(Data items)
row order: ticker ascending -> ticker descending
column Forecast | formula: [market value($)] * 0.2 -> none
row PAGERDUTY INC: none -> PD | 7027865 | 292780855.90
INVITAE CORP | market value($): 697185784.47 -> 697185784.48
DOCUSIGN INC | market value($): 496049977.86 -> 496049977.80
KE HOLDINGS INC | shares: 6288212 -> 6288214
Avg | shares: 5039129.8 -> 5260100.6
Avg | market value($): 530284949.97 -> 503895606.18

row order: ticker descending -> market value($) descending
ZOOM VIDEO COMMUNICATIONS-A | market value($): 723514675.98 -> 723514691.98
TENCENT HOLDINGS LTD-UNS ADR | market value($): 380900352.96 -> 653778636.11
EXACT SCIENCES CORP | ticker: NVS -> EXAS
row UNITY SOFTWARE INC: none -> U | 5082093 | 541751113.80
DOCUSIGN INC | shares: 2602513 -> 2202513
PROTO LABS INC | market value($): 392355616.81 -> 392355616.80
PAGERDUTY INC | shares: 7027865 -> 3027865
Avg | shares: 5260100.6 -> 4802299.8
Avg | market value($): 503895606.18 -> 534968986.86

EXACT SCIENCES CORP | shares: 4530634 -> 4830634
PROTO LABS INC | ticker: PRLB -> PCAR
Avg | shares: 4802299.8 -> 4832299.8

* * *

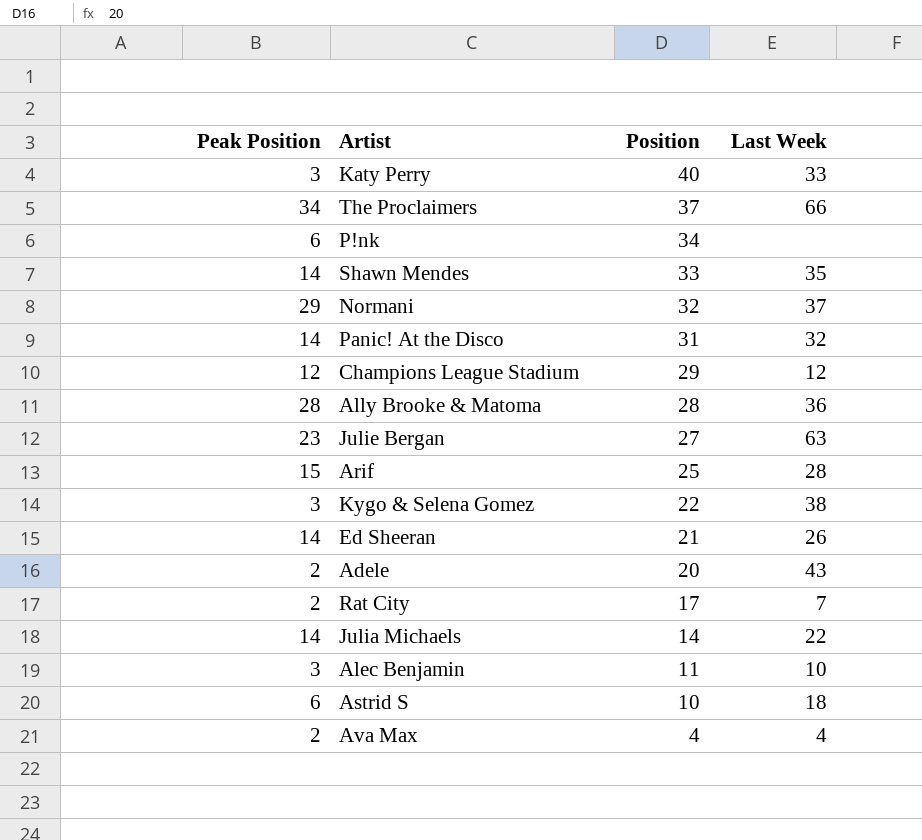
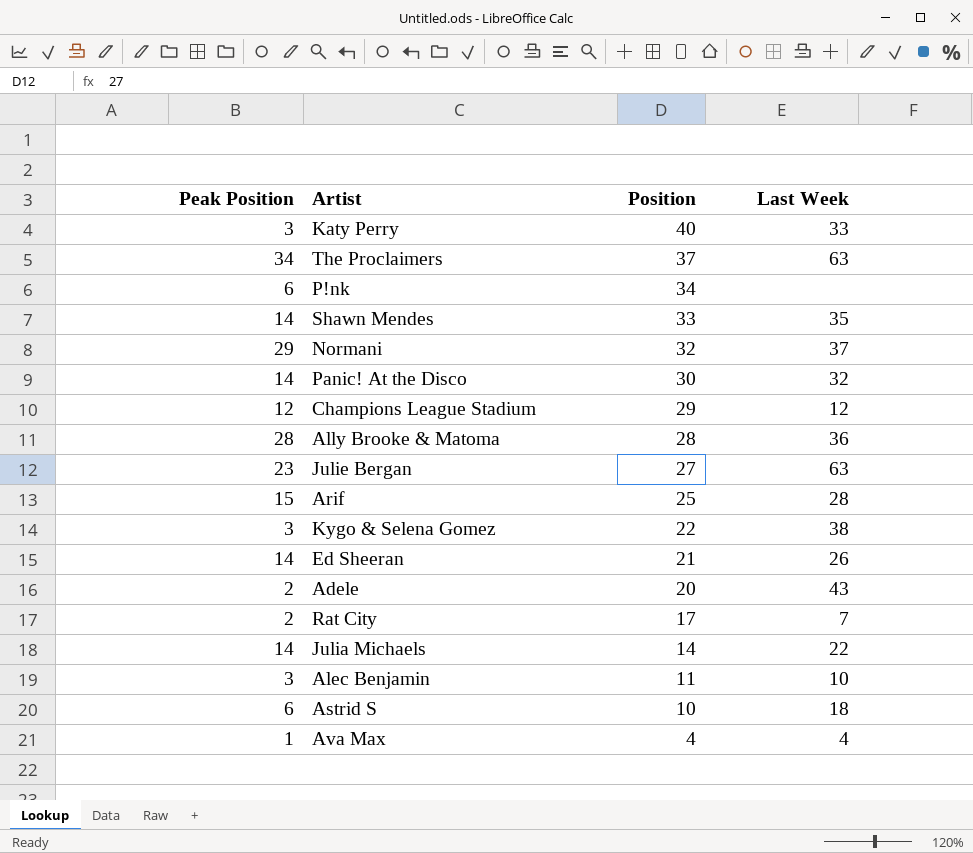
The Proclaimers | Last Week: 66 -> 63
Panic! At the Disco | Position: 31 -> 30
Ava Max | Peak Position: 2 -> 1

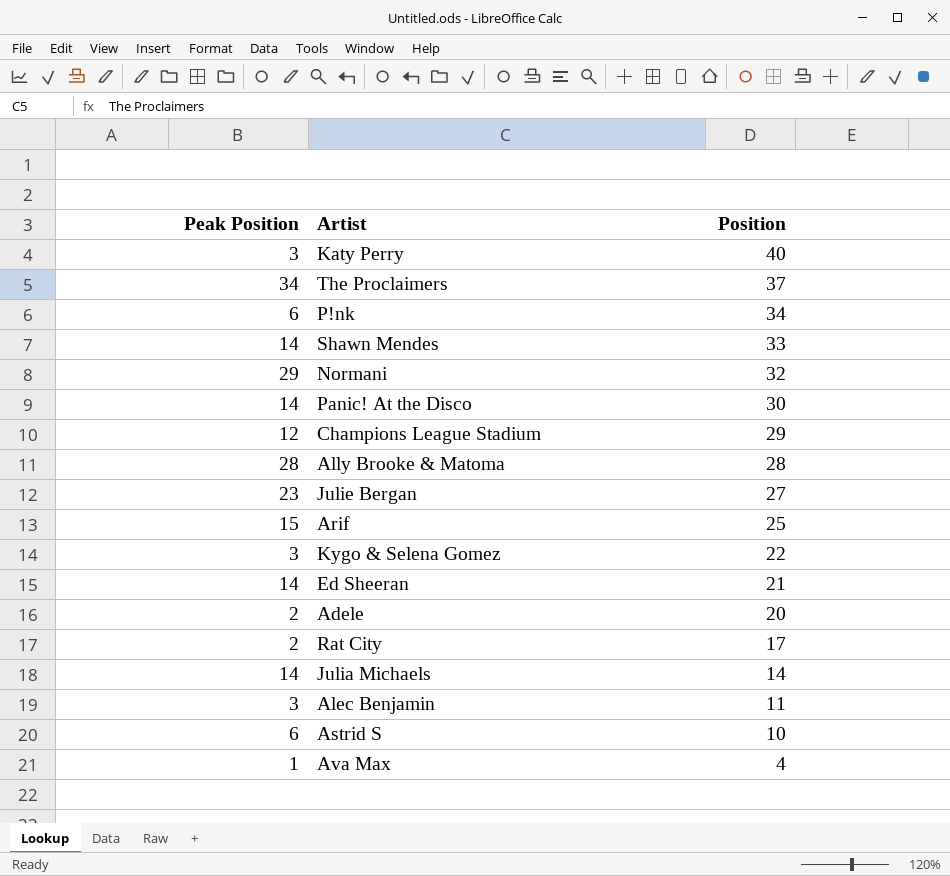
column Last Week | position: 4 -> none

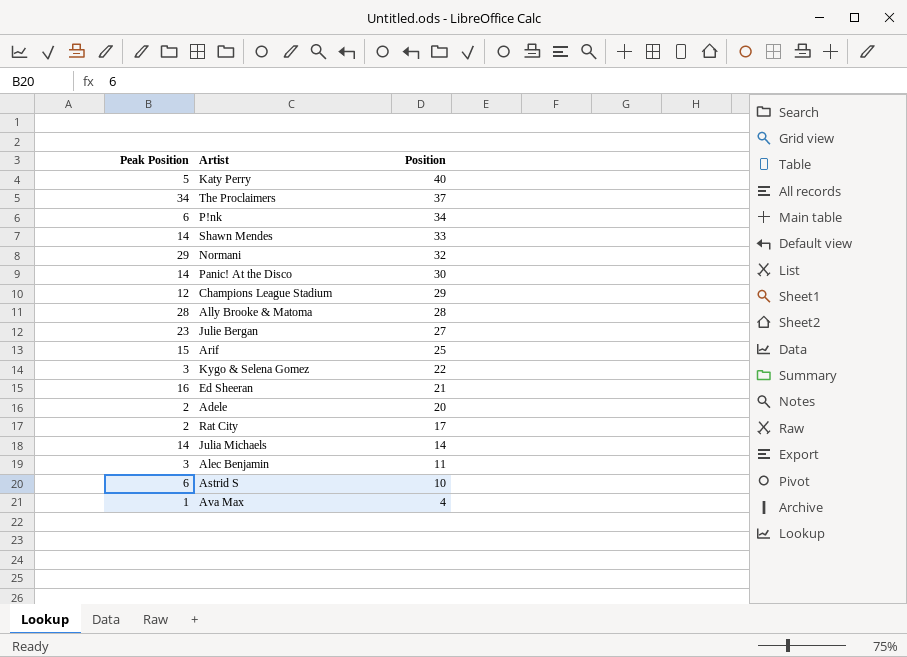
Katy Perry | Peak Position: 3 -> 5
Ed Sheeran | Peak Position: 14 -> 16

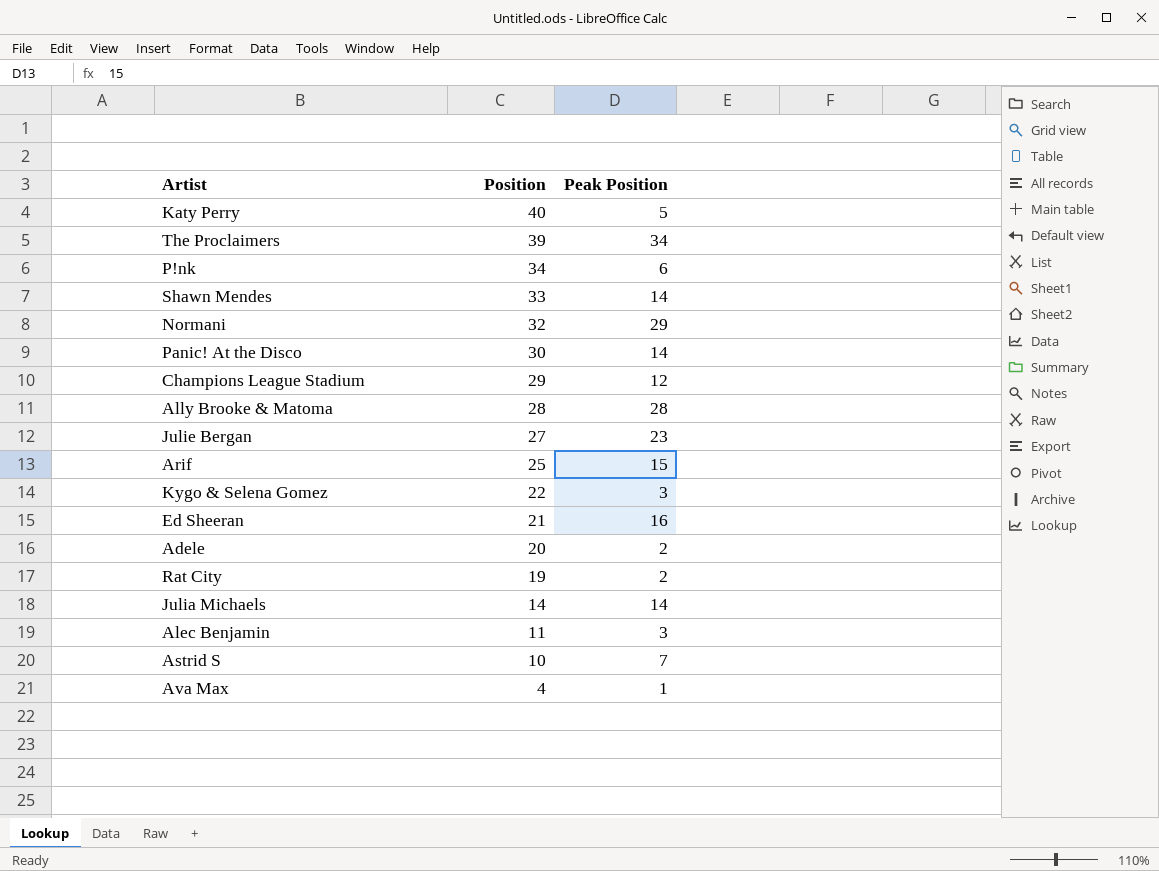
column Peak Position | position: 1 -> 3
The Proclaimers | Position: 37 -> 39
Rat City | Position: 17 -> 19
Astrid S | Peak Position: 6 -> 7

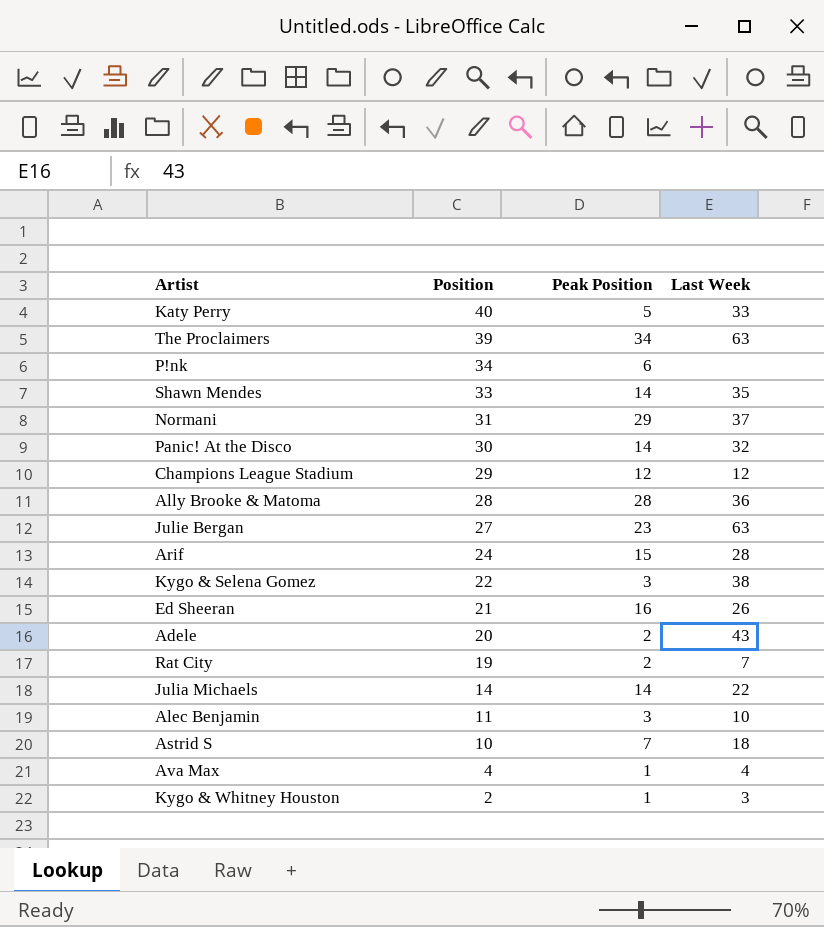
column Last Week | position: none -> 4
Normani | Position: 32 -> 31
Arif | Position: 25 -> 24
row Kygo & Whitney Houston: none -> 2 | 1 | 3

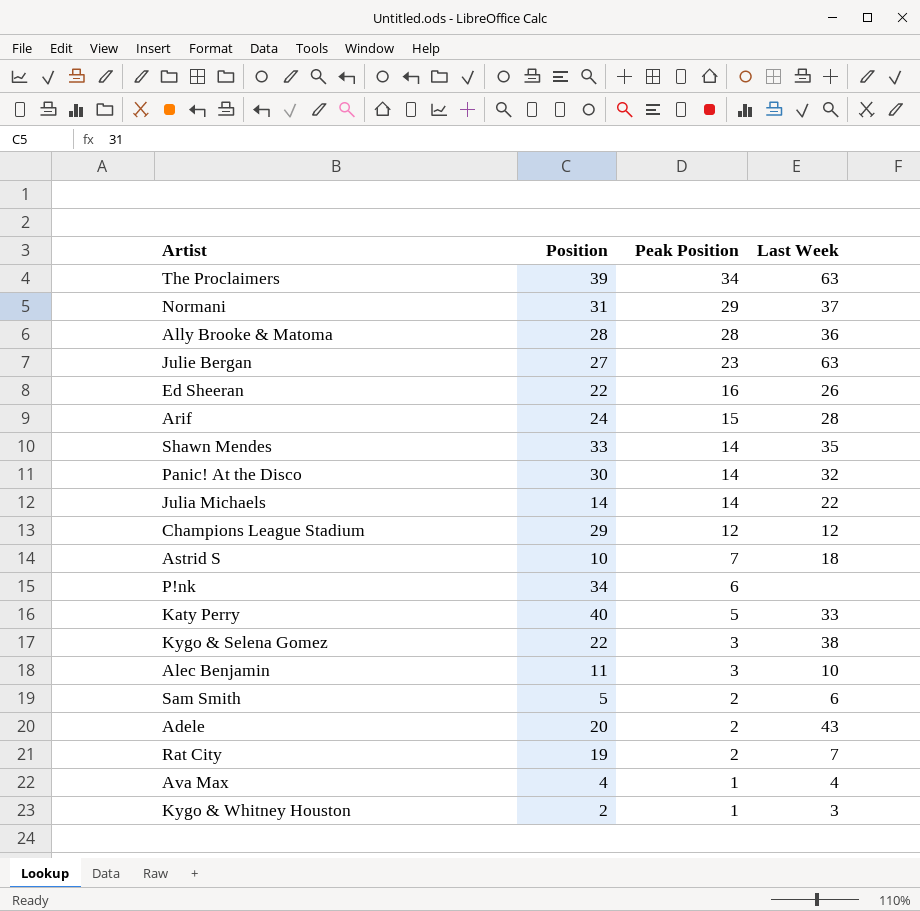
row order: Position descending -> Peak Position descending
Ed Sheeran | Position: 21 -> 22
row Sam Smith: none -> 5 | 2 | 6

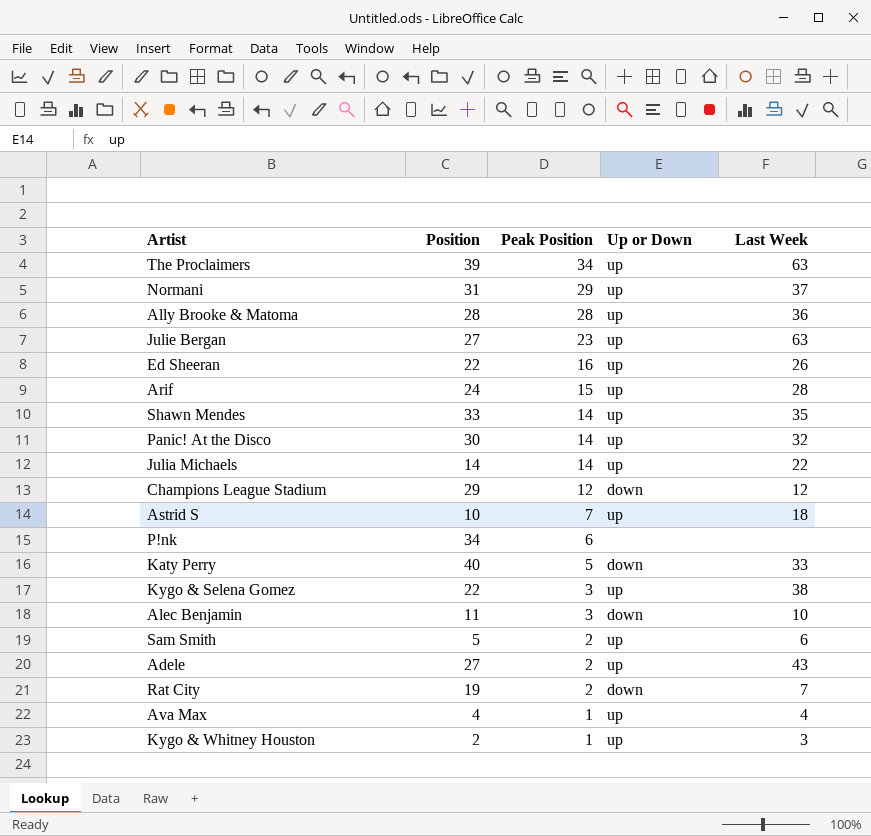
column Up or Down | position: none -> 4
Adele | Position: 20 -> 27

- **What the task requires**: Transcribe the records above from the line holding "row order: ticker ascending" down to the line holding "KE HOLDINGS INC | shares: 6288212 -> 6288214", inclusive, without adding anything.

- **Task response**:
row order: ticker ascending -> ticker descending
column Forecast | formula: [market value($)] * 0.2 -> none
row PAGERDUTY INC: none -> PD | 7027865 | 292780855.90
INVITAE CORP | market value($): 697185784.47 -> 697185784.48
DOCUSIGN INC | market value($): 496049977.86 -> 496049977.80
KE HOLDINGS INC | shares: 6288212 -> 6288214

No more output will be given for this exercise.